Delay the response to the client until the result of the change is visible in all servers in the local data center. This ensures that no client accessing local servers will see out-of-date information.
The assurance options available for nonlocal servers are:
Do not perform any special assurance processing. The server will not delay the response to the client based on any communication with nonlocal servers, but a change could be lost or delayed if an entire data center is lost (e.g., by a massive natural disaster) or becomes unavailable (e.g., because it loses network connectivity).
Delay the response to the client until the change has been replicated to at least one other server in at least one other data center. This ensures that the change will not be lost even if a full data center is lost, but does not guarantee that the updated information will be visible everywhere by the time the client receives the response.
Delay the response to the client until the change has been replicated to at least one server in every other data center. This ensures that the change will be processed in every data center even if a network partition makes a data center unavailable for a period of time immediately after the change is processed. But again this does not guarantee that the updated information will be visible everywhere by the time the client receives the response.
Delay the response to the client until the change is visible in all available servers in all other data centers. This ensures that no client will see out-of-date information regardless of the location of the server they are using.
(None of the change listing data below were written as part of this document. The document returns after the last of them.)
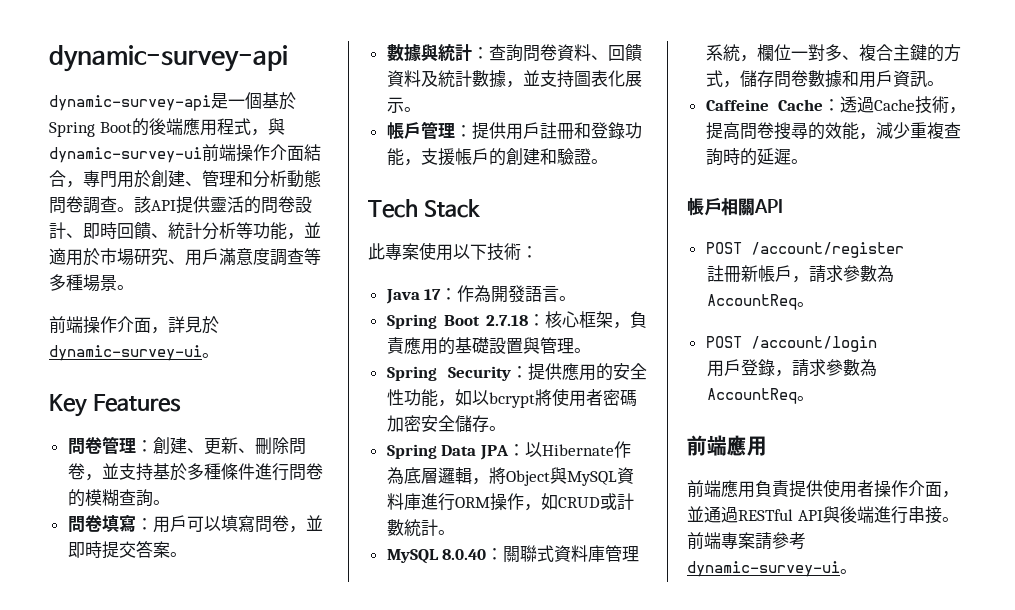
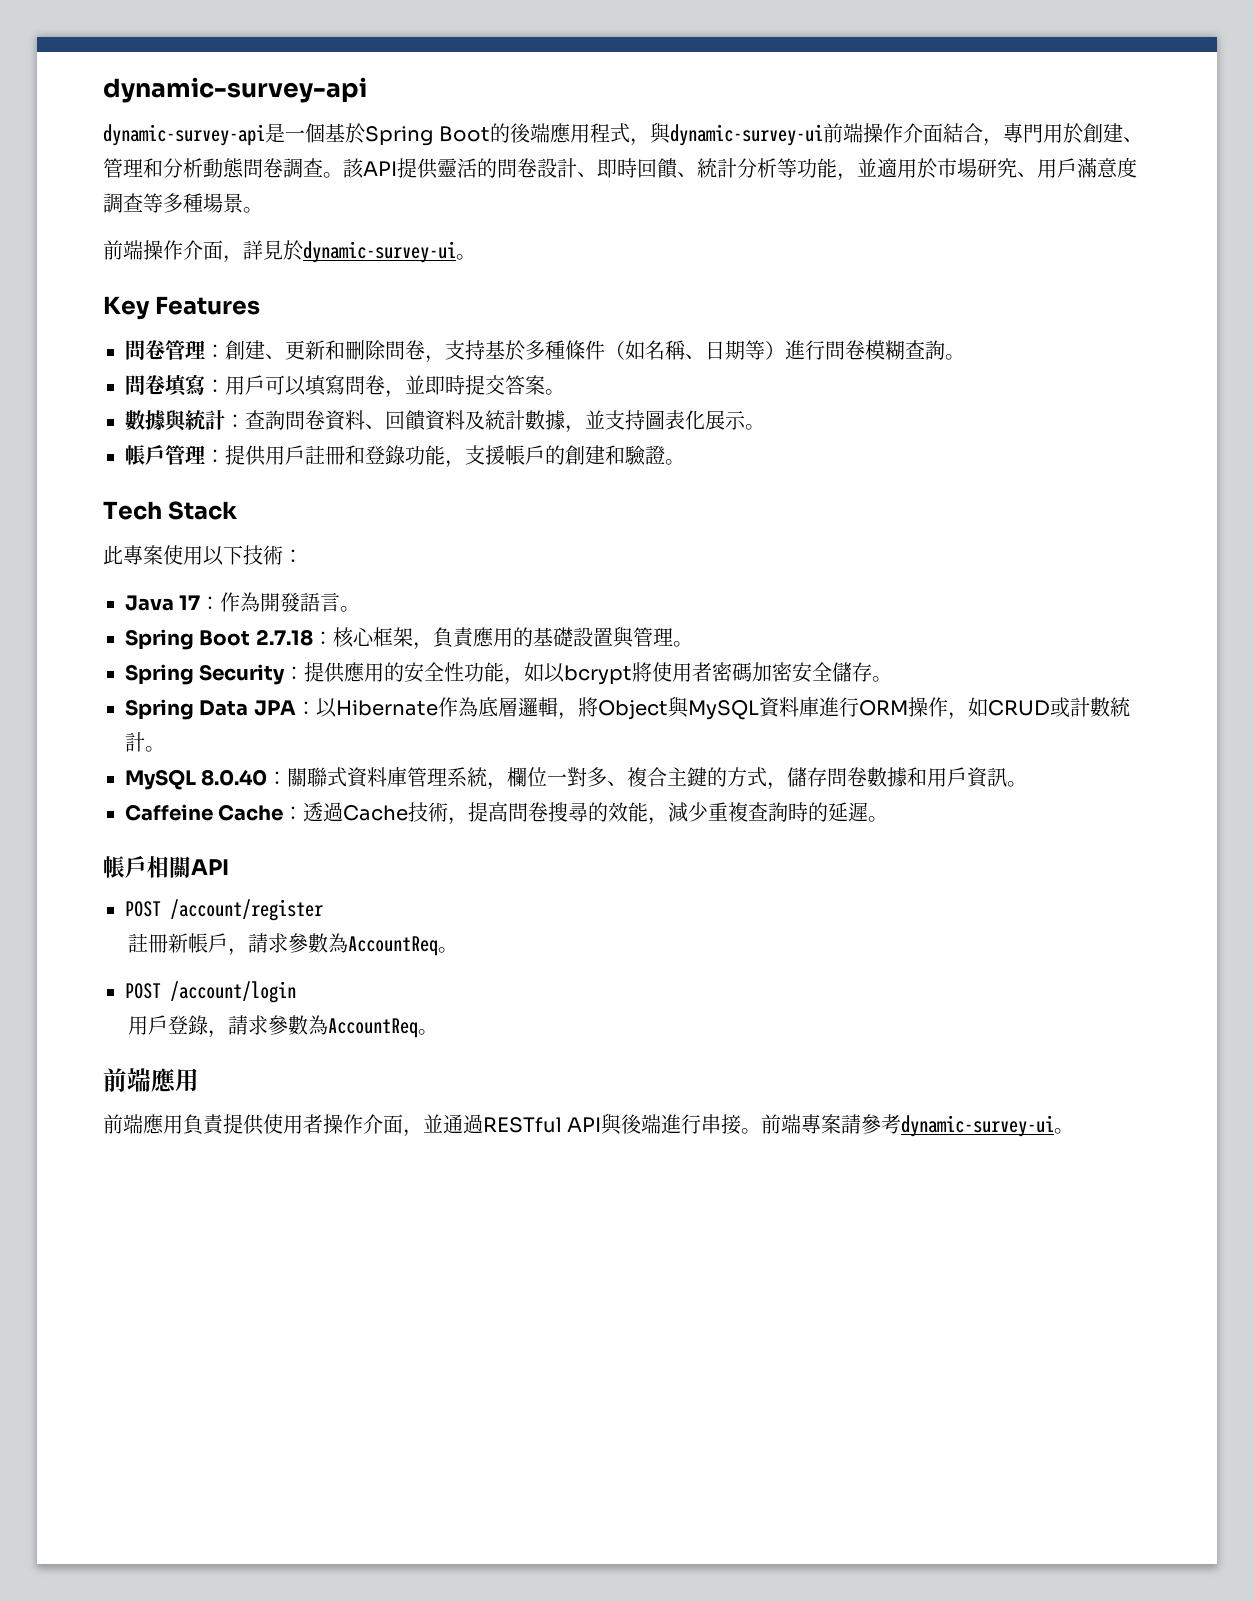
- 問卷管理：創建、更新、刪除問卷，並支持基於多種條件進行問卷的模糊查詢。
+ 問卷管理：創建、更新和刪除問卷，支持基於多種條件（如名稱、日期等）進行問卷模糊查詢。

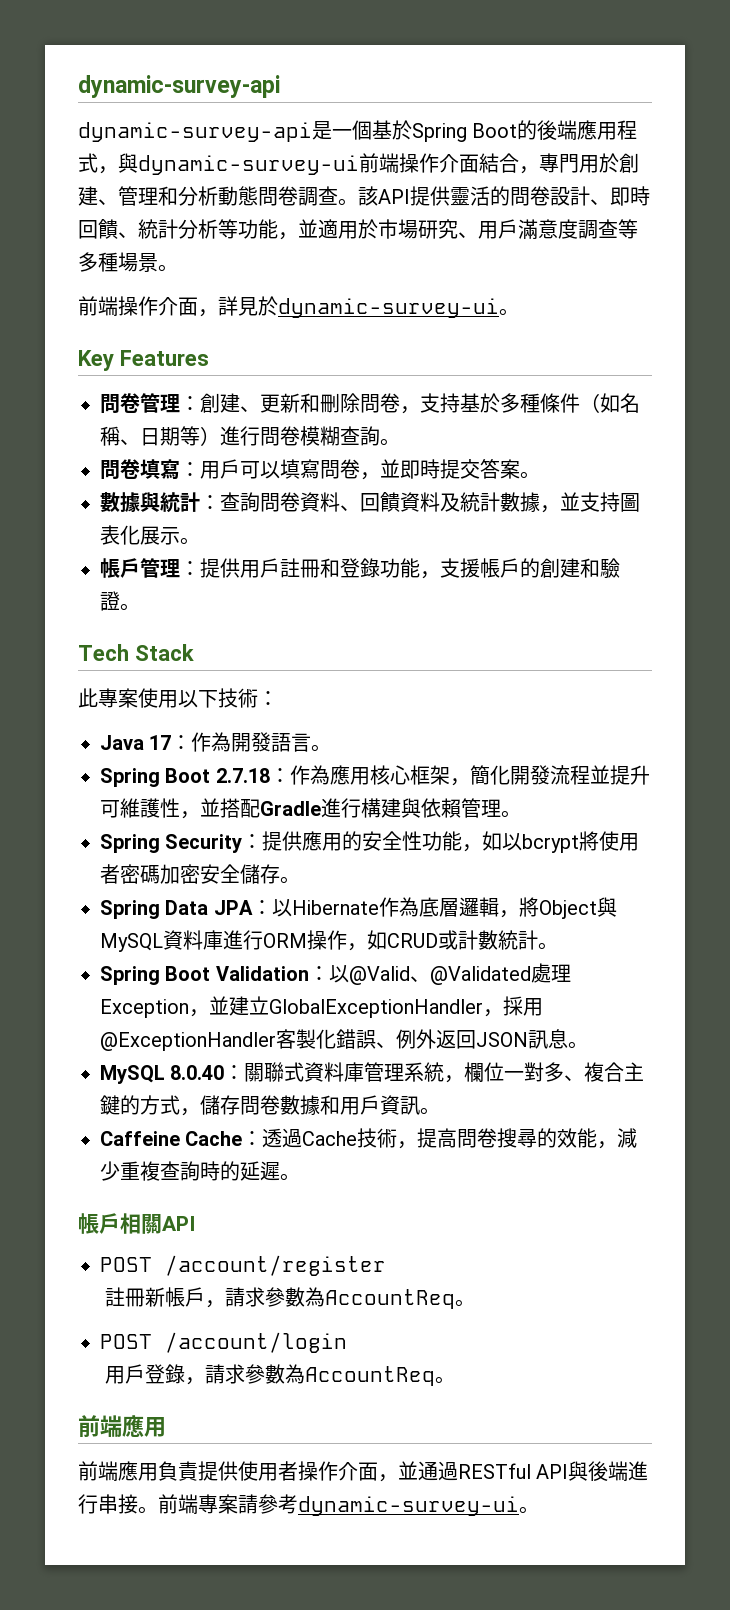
- Spring Boot 2.7.18：核心框架，負責應用的基礎設置與管理。
+ Spring Boot 2.7.18：作為應用核心框架，簡化開發流程並提升可維護性，並搭配Gradle進行構建與依賴管理。
+ Spring Boot Validation：以@Valid、@Validated處理Exception，並建立GlobalExceptionHandler，採用@ExceptionHandler客製化錯誤、例外返回JSON訊息。

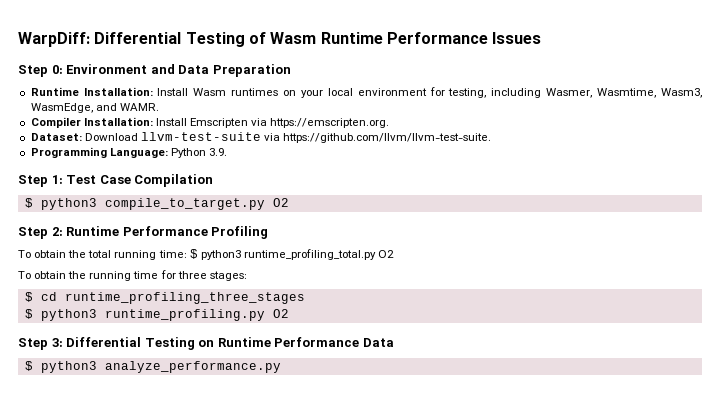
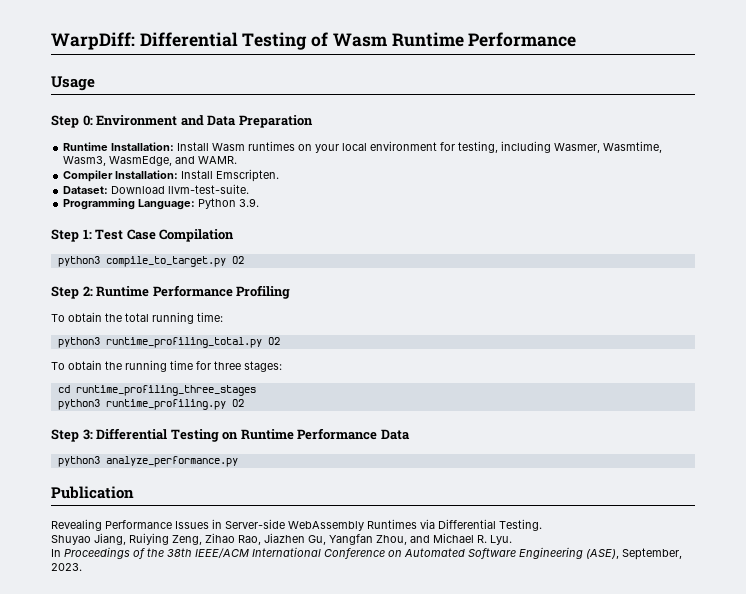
- WarpDiff: Differential Testing of Wasm Runtime Performance Issues
+ WarpDiff: Differential Testing of Wasm Runtime Performance
+ Usage
- Compiler Installation: Install Emscripten via https://emscripten.org.
+ Compiler Installation: Install Emscripten.
- Dataset: Download llvm-test-suite via https://github.com/llvm/llvm-test-suite.
+ Dataset: Download llvm-test-suite.
- $ python3 compile_to_target.py O2
+ python3 compile_to_target.py O2
- To obtain the total running time: $ python3 runtime_profiling_total.py O2
+ To obtain the total running time:
+ python3 runtime_profiling_total.py O2
- $ cd runtime_profiling_three_stages
+ cd runtime_profiling_three_stages
- $ python3 runtime_profiling.py O2
+ python3 runtime_profiling.py O2
- $ python3 analyze_performance.py
+ python3 analyze_performance.py
+ Publication
+ Revealing Performance Issues in Server-side WebAssembly Runtimes via Differential Testing.
+ Shuyao Jiang, Ruiying Zeng, Zihao Rao, Jiazhen Gu, Yangfan Zhou, and Michael R. Lyu.
+ In Proceedings of the 38th IEEE/ACM International Conference on Automated Software Engineering (ASE), September, 2023.

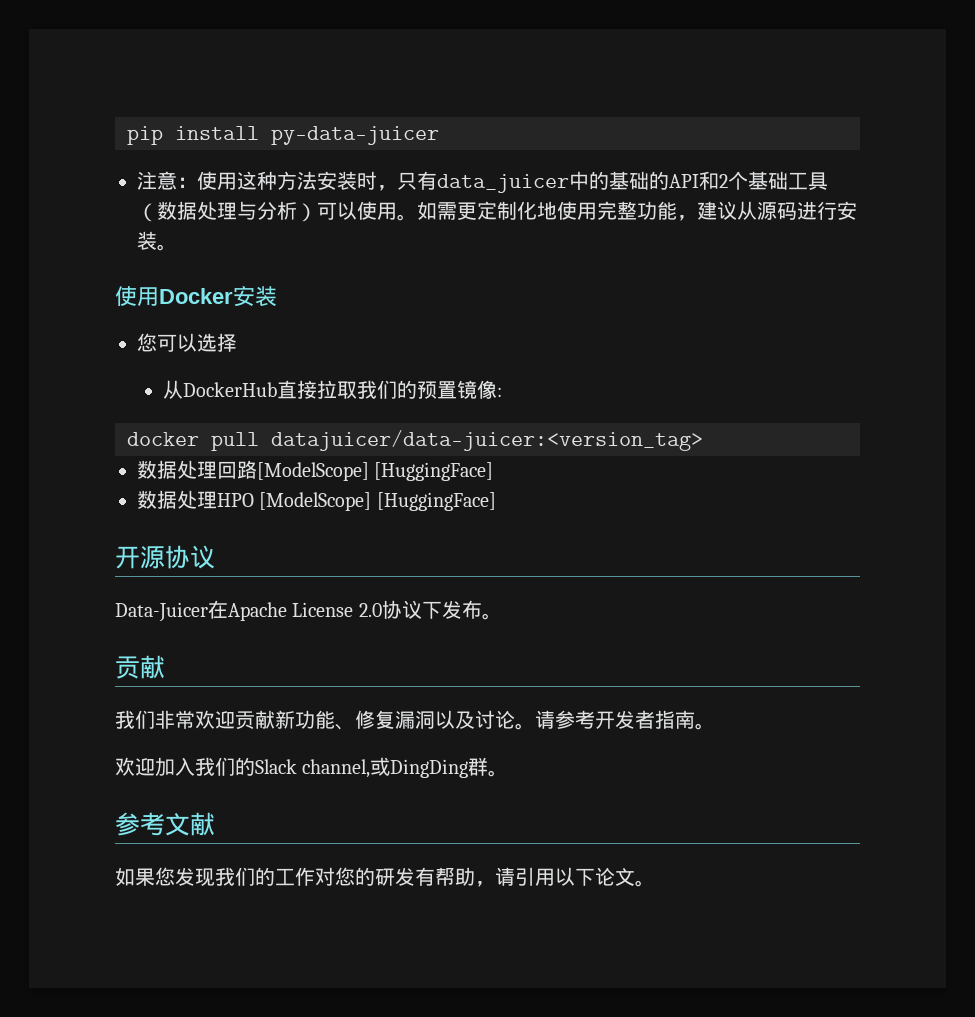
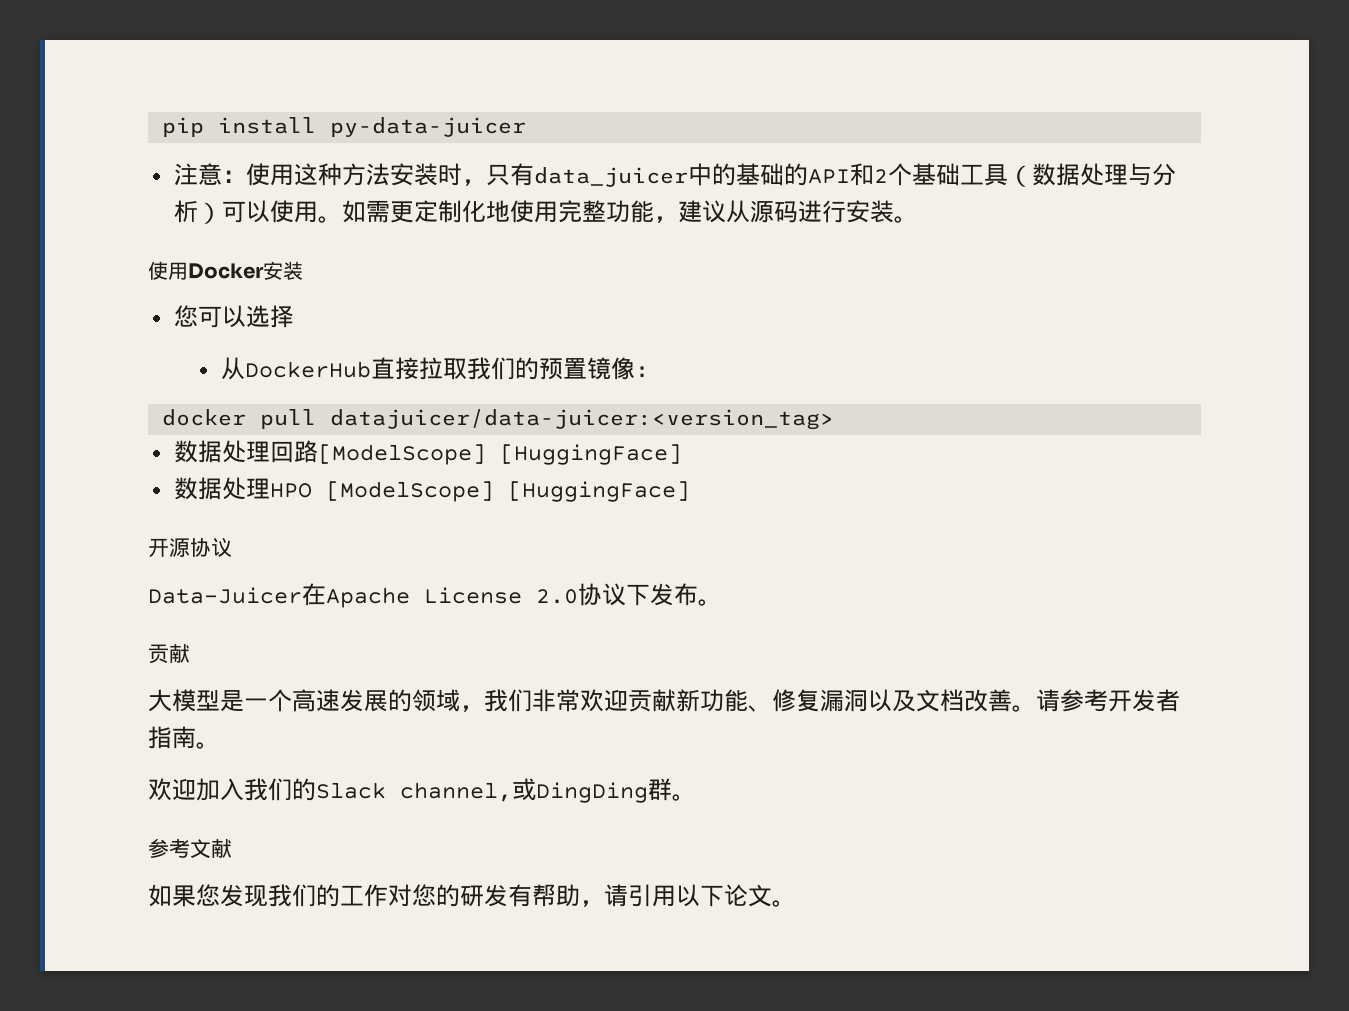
- 我们非常欢迎贡献新功能、修复漏洞以及讨论。
+ 大模型是一个高速发展的领域，我们非常欢迎贡献新功能、修复漏洞以及文档改善。

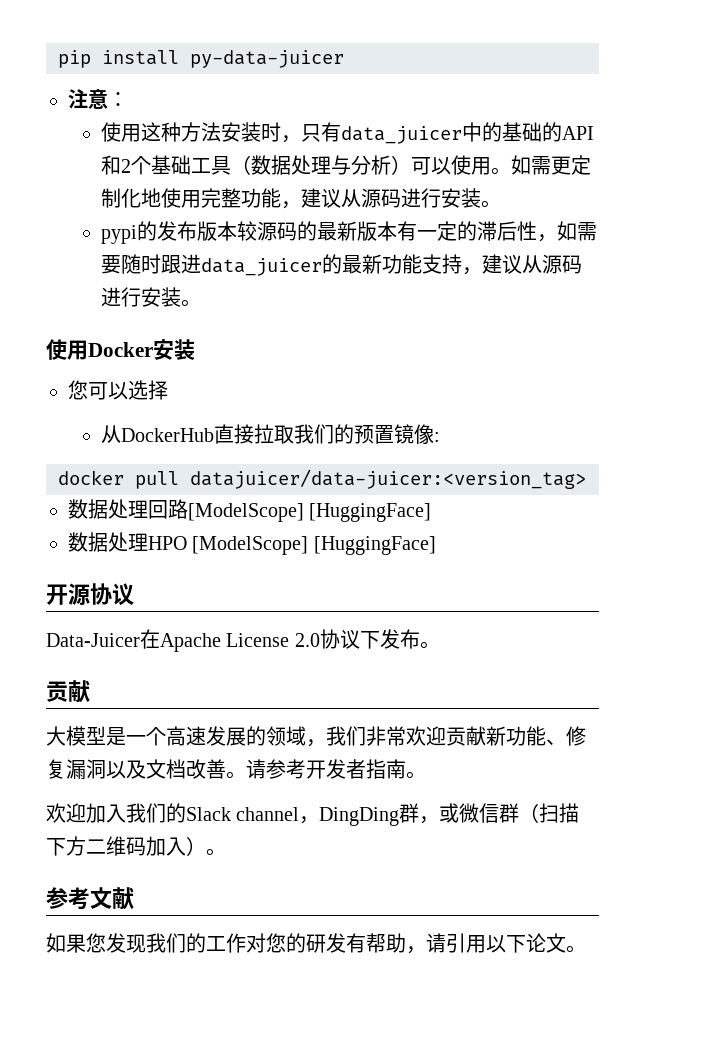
- 注意：使用这种方法安装时，只有data_juicer中的基础的API和2个基础工具（数据处理与分析）可以使用。
+ 注意：
+ 使用这种方法安装时，只有data_juicer中的基础的API和2个基础工具（数据处理与分析）可以使用。
+ pypi的发布版本较源码的最新版本有一定的滞后性，如需要随时跟进data_juicer的最新功能支持，建议从源码进行安装。
- 欢迎加入我们的Slack channel,或DingDing群。
+ 欢迎加入我们的Slack channel，DingDing群，或微信群（扫描下方二维码加入）。

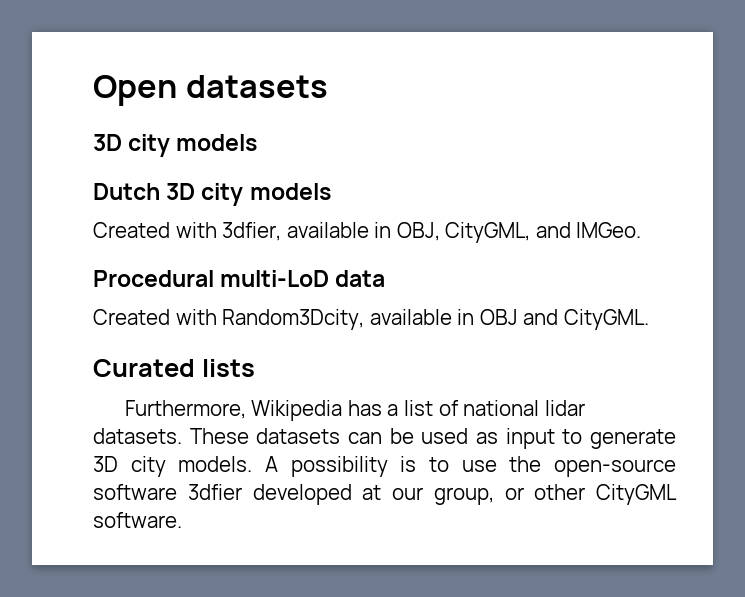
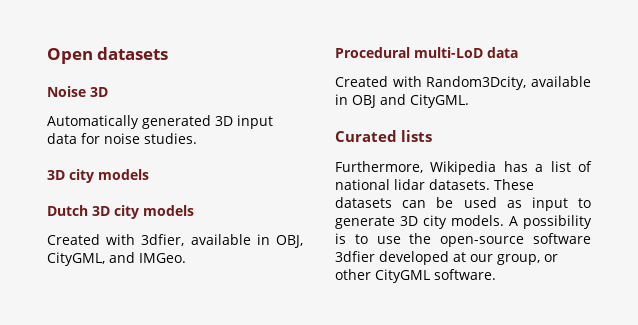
+ Noise 3D
+ Automatically generated 3D input data for noise studies.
The UnboundID Directory Server also provides features to help ensure that clients are not exposed to out-of-date information under normal circumstances. Our replication mechanism is very fast so that changes generally appear everywhere in a matter of milliseconds. Each server is constantly monitoring its own replication backlog and can take action if the backlog becomes too great (e.g., mild action like alerting administrators or more drastic measures like rejecting client requests until replication has caught up). And because most replication backlogs are encountered when the server is taken offline for some reason, the server also has the ability to delay accepting connections from clients at startup until it has caught up with all changes processed in the environment while it was offline. And if you further combine this with the advanced load-balancing and health checking capabilities of the UnboundID Directory Proxy Server, you can ensure that client requests are only forwarded to servers that don't have a replication backlog or any other undesirable condition that may cause the operation to fail, take an unusually long time to complete, or encounter out-of-date information.
From reviewing RFC3384 discussion of replication requirements with respect to LDAP, it looks as though LDAP only requires eventual consistency and does not require transactional consistency. Therefore any products which support this feature are likely to do this with vendor specific implementations.
CA Directory does support a proprietary replication model called MULTI-WRITE which guarantees that the client obtains write confirmation only after all replicated instances have been updated. In addition it supports the standard X.525 Shadowing Protocol which provides lesser consistency guarantees and better performance.
With typical LDAP implementations, an update request will normally return immediately when the DSA handling this request has been updated, and not when the replica instances have been updated. This is the case with OpenLDAP I believe. The benefits are speed, the downsides are lack of guarantee that an updated has been applied to all replicas.
CA's directory product uses a Memory Mapped system and writes are so fast this is not a concern.